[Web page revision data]
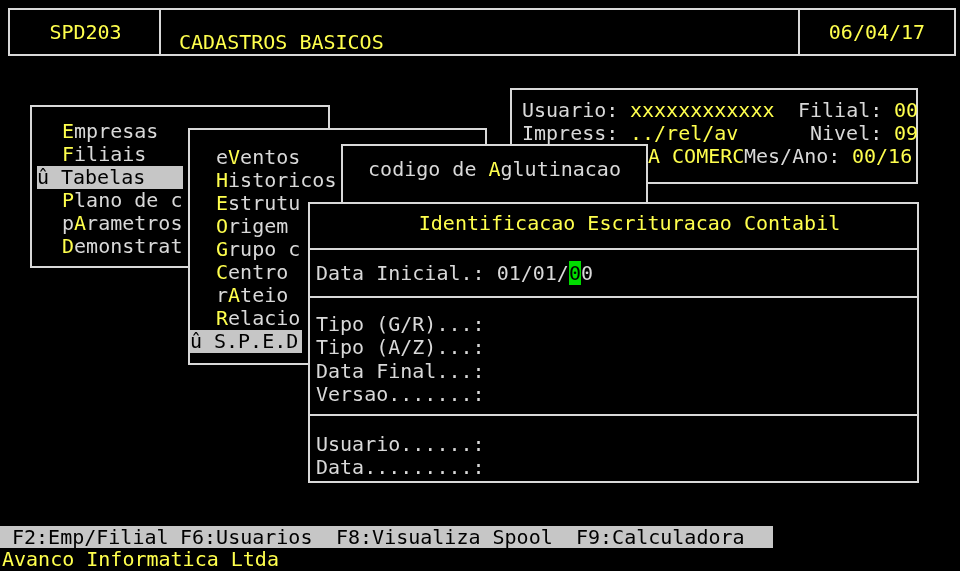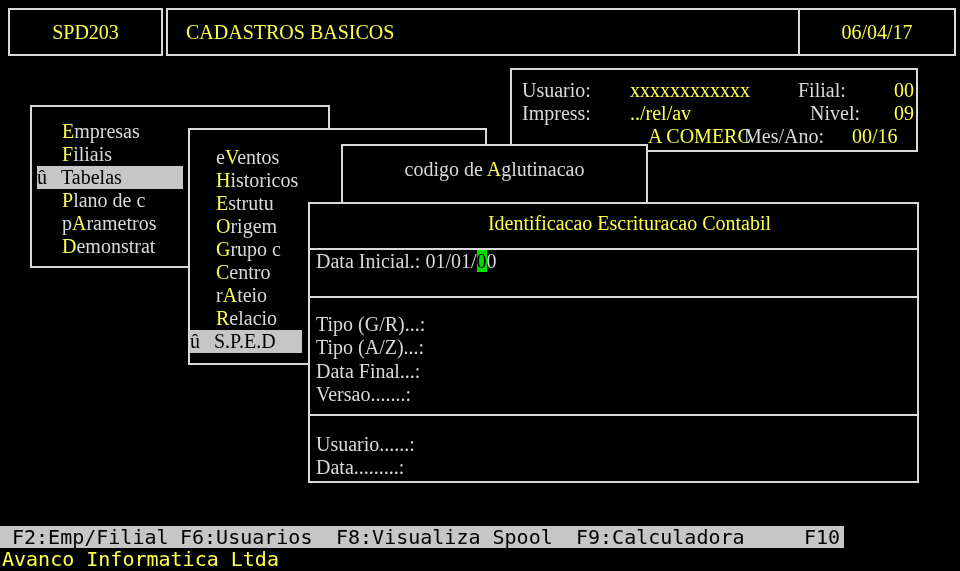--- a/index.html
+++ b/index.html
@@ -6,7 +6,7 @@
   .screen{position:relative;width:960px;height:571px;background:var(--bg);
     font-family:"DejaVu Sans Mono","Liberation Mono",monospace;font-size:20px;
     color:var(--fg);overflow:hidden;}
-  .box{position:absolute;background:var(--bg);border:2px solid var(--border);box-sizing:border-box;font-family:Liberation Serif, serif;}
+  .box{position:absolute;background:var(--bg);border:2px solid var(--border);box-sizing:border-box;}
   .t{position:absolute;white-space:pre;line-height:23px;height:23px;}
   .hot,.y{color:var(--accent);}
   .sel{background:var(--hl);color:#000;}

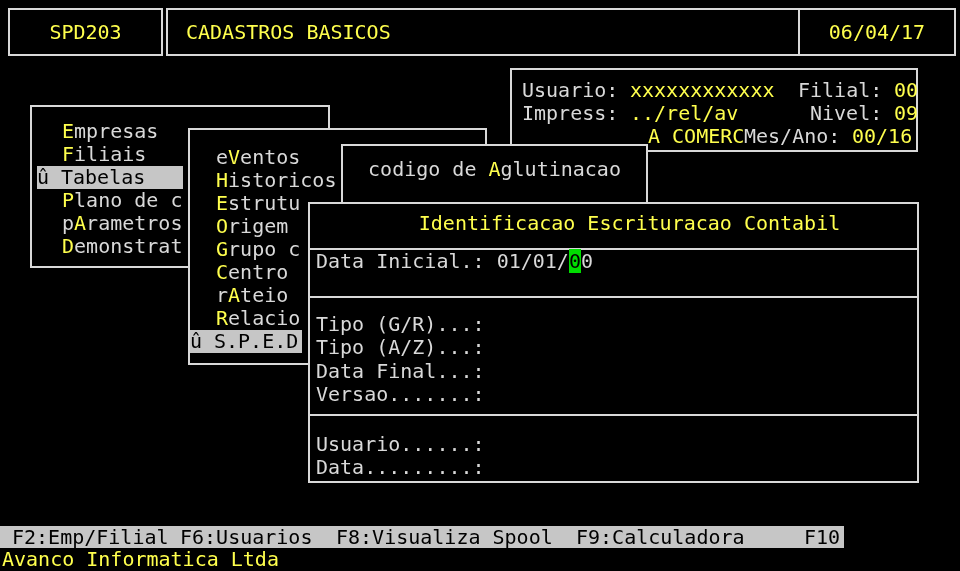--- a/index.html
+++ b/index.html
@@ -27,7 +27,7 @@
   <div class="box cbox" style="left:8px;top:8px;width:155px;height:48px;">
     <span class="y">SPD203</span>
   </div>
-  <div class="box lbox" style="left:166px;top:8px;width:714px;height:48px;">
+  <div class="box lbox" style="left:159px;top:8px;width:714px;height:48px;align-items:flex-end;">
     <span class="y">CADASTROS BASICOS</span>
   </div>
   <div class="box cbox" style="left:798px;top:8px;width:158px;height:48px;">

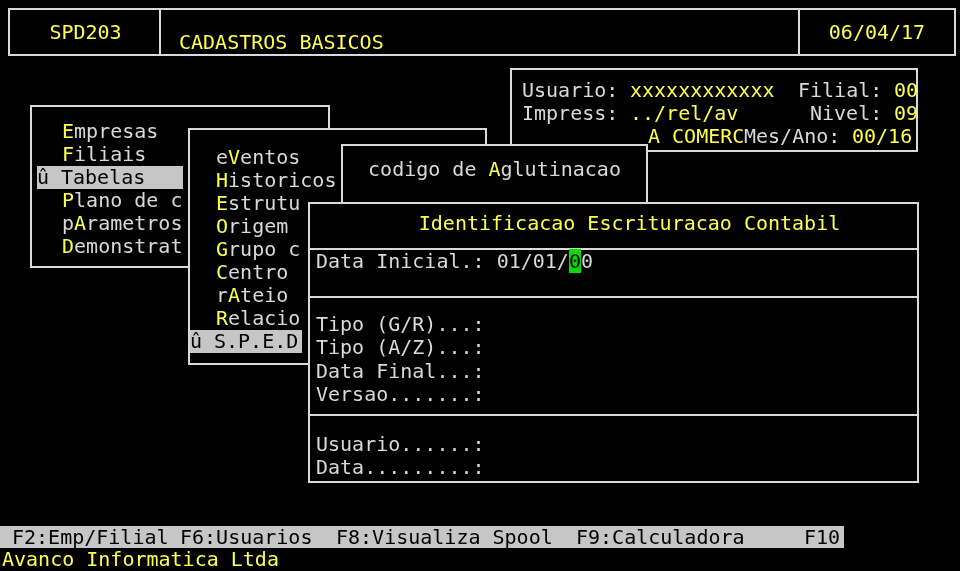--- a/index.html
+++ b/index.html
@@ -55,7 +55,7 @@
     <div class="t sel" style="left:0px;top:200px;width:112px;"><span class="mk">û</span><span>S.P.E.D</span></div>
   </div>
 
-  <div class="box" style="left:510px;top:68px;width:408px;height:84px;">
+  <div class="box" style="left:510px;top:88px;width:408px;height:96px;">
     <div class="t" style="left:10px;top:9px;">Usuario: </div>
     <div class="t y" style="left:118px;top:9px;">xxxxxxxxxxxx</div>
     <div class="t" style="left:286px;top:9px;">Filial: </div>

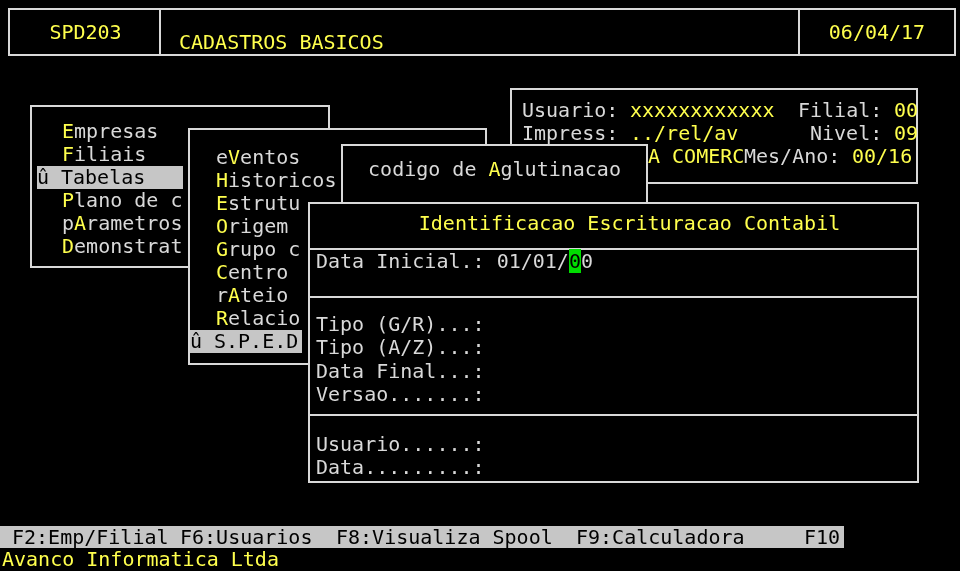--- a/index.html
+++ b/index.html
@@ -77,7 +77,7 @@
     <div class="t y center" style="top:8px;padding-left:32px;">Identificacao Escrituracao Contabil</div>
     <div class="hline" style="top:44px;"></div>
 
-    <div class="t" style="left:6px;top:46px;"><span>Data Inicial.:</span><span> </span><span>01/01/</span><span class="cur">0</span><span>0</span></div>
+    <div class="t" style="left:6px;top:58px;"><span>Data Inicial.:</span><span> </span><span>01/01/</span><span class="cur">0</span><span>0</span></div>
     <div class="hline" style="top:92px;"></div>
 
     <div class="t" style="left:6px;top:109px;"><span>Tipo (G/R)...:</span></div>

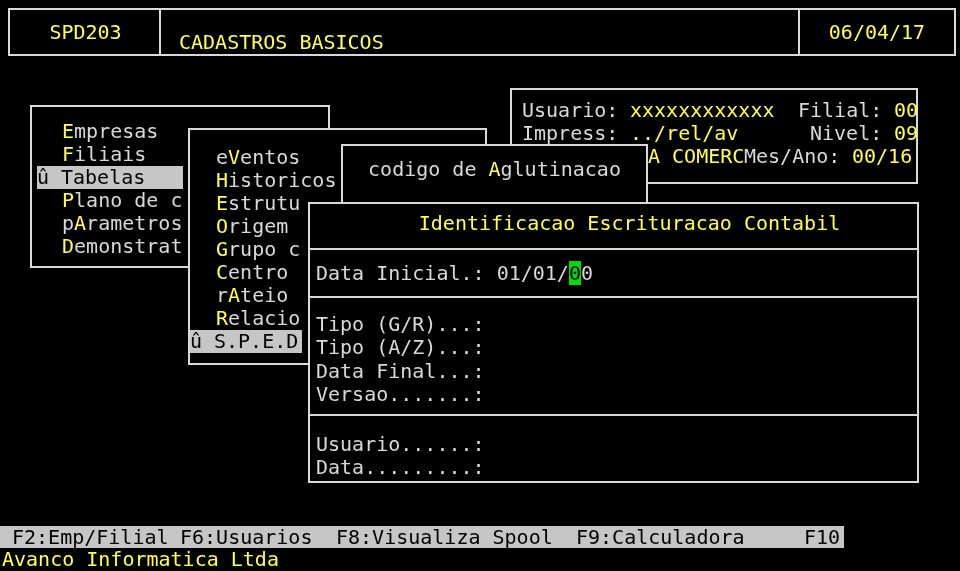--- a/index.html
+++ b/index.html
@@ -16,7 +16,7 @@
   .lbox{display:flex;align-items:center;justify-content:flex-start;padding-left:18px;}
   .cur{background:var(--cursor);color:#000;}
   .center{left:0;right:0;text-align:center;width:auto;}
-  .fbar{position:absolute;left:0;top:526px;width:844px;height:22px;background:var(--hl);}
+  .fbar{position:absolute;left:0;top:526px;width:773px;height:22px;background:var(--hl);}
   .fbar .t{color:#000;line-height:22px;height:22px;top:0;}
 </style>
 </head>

→ Description of the task
What is needed is an exact copy of the lines from the start of the records through the line containing "-16,7 +16,7 @@", with no pictures.

→ Output for this task
--- a/index.html
+++ b/index.html
@@ -6,7 +6,7 @@
   .screen{position:relative;width:960px;height:571px;background:var(--bg);
     font-family:"DejaVu Sans Mono","Liberation Mono",monospace;font-size:20px;
     color:var(--fg);overflow:hidden;}
-  .box{position:absolute;background:var(--bg);border:2px solid var(--border);box-sizing:border-box;font-family:Liberation Serif, serif;}
+  .box{position:absolute;background:var(--bg);border:2px solid var(--border);box-sizing:border-box;}
   .t{position:absolute;white-space:pre;line-height:23px;height:23px;}
   .hot,.y{color:var(--accent);}
   .sel{background:var(--hl);color:#000;}

--- a/index.html
+++ b/index.html
@@ -27,7 +27,7 @@
   <div class="box cbox" style="left:8px;top:8px;width:155px;height:48px;">
     <span class="y">SPD203</span>
   </div>
-  <div class="box lbox" style="left:166px;top:8px;width:714px;height:48px;">
+  <div class="box lbox" style="left:159px;top:8px;width:714px;height:48px;align-items:flex-end;">
     <span class="y">CADASTROS BASICOS</span>
   </div>
   <div class="box cbox" style="left:798px;top:8px;width:158px;height:48px;">

--- a/index.html
+++ b/index.html
@@ -55,7 +55,7 @@
     <div class="t sel" style="left:0px;top:200px;width:112px;"><span class="mk">û</span><span>S.P.E.D</span></div>
   </div>
 
-  <div class="box" style="left:510px;top:68px;width:408px;height:84px;">
+  <div class="box" style="left:510px;top:88px;width:408px;height:96px;">
     <div class="t" style="left:10px;top:9px;">Usuario: </div>
     <div class="t y" style="left:118px;top:9px;">xxxxxxxxxxxx</div>
     <div class="t" style="left:286px;top:9px;">Filial: </div>

--- a/index.html
+++ b/index.html
@@ -77,7 +77,7 @@
     <div class="t y center" style="top:8px;padding-left:32px;">Identificacao Escrituracao Contabil</div>
     <div class="hline" style="top:44px;"></div>
 
-    <div class="t" style="left:6px;top:46px;"><span>Data Inicial.:</span><span> </span><span>01/01/</span><span class="cur">0</span><span>0</span></div>
+    <div class="t" style="left:6px;top:58px;"><span>Data Inicial.:</span><span> </span><span>01/01/</span><span class="cur">0</span><span>0</span></div>
     <div class="hline" style="top:92px;"></div>
 
     <div class="t" style="left:6px;top:109px;"><span>Tipo (G/R)...:</span></div>

--- a/index.html
+++ b/index.html
@@ -16,7 +16,7 @@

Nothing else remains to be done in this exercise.